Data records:

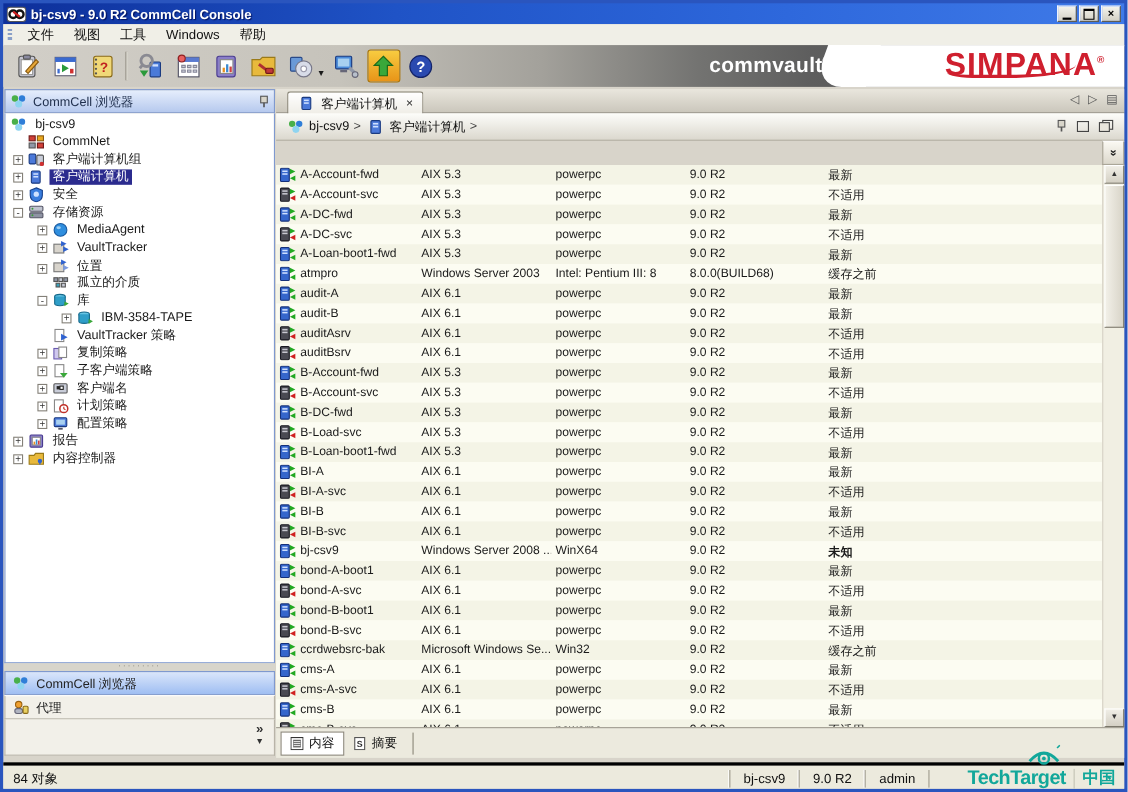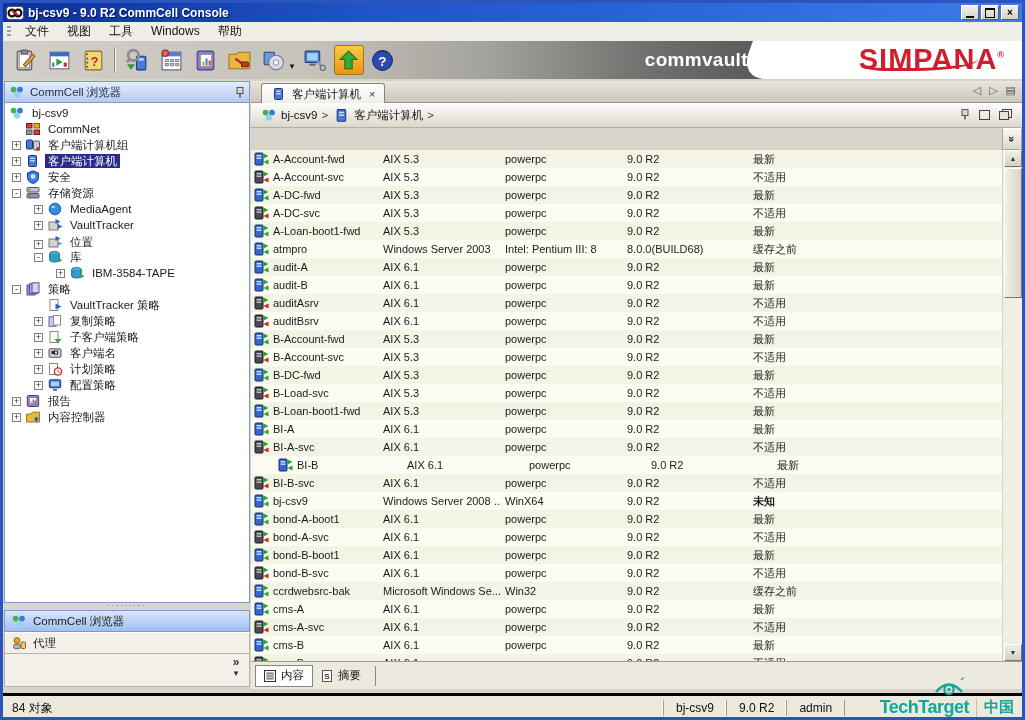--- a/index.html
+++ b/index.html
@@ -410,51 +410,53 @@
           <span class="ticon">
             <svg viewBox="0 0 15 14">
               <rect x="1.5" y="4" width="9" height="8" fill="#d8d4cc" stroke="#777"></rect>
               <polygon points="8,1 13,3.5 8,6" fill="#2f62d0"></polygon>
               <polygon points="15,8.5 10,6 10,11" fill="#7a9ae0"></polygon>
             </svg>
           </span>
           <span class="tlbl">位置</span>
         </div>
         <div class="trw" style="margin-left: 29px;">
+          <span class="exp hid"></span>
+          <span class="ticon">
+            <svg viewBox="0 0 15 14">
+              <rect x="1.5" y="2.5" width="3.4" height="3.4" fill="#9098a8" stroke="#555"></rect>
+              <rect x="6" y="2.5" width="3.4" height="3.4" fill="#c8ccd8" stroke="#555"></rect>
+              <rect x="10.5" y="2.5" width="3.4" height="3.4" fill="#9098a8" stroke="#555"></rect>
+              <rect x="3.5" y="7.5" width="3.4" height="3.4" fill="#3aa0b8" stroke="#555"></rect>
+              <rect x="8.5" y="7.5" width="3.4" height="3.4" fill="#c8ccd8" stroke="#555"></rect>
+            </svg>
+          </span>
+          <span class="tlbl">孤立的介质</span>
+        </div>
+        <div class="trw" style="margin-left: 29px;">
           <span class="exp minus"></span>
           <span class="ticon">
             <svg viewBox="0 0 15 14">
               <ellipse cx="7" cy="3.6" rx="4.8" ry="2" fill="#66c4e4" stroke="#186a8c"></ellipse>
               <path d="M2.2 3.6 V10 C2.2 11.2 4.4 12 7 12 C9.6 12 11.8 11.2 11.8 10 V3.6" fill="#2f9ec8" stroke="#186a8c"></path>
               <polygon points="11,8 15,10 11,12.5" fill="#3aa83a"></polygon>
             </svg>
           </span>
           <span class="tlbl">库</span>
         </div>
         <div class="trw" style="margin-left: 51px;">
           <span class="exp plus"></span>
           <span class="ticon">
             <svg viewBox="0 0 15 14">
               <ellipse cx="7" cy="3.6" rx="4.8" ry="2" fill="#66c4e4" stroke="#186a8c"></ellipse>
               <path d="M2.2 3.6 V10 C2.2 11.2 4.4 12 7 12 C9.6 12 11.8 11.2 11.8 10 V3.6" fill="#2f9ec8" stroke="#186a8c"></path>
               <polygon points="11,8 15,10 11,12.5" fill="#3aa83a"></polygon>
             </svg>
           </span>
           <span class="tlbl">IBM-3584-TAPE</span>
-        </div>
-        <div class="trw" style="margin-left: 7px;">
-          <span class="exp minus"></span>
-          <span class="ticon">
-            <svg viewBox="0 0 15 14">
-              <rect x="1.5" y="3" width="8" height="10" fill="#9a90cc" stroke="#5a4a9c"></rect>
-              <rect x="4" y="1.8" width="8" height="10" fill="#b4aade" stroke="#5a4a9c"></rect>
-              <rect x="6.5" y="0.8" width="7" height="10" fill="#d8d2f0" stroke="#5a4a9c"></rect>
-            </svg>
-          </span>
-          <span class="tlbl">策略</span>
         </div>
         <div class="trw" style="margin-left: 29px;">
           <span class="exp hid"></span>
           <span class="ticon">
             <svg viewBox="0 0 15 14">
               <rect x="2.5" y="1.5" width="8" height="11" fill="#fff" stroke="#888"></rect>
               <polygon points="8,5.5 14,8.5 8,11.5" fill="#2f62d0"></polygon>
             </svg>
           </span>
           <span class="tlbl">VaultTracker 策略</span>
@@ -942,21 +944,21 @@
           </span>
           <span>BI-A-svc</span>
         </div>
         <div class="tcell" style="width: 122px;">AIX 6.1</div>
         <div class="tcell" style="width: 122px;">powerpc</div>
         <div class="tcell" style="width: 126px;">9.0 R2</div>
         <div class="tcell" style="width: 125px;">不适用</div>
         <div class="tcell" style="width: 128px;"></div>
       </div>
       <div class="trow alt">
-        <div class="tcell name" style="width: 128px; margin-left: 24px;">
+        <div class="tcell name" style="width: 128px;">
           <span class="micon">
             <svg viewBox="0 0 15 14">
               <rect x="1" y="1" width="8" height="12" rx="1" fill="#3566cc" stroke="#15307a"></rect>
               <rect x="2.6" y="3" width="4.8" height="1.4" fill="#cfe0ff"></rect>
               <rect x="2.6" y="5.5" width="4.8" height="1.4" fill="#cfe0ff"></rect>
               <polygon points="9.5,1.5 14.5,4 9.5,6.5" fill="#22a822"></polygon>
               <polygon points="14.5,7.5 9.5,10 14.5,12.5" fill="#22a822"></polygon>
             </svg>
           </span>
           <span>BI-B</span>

What to produce — Filter the entries above and keep only the lines with the word "name".

Written response —
-        <div class="tcell name" style="width: 128px; margin-left: 24px;">
+        <div class="tcell name" style="width: 128px;">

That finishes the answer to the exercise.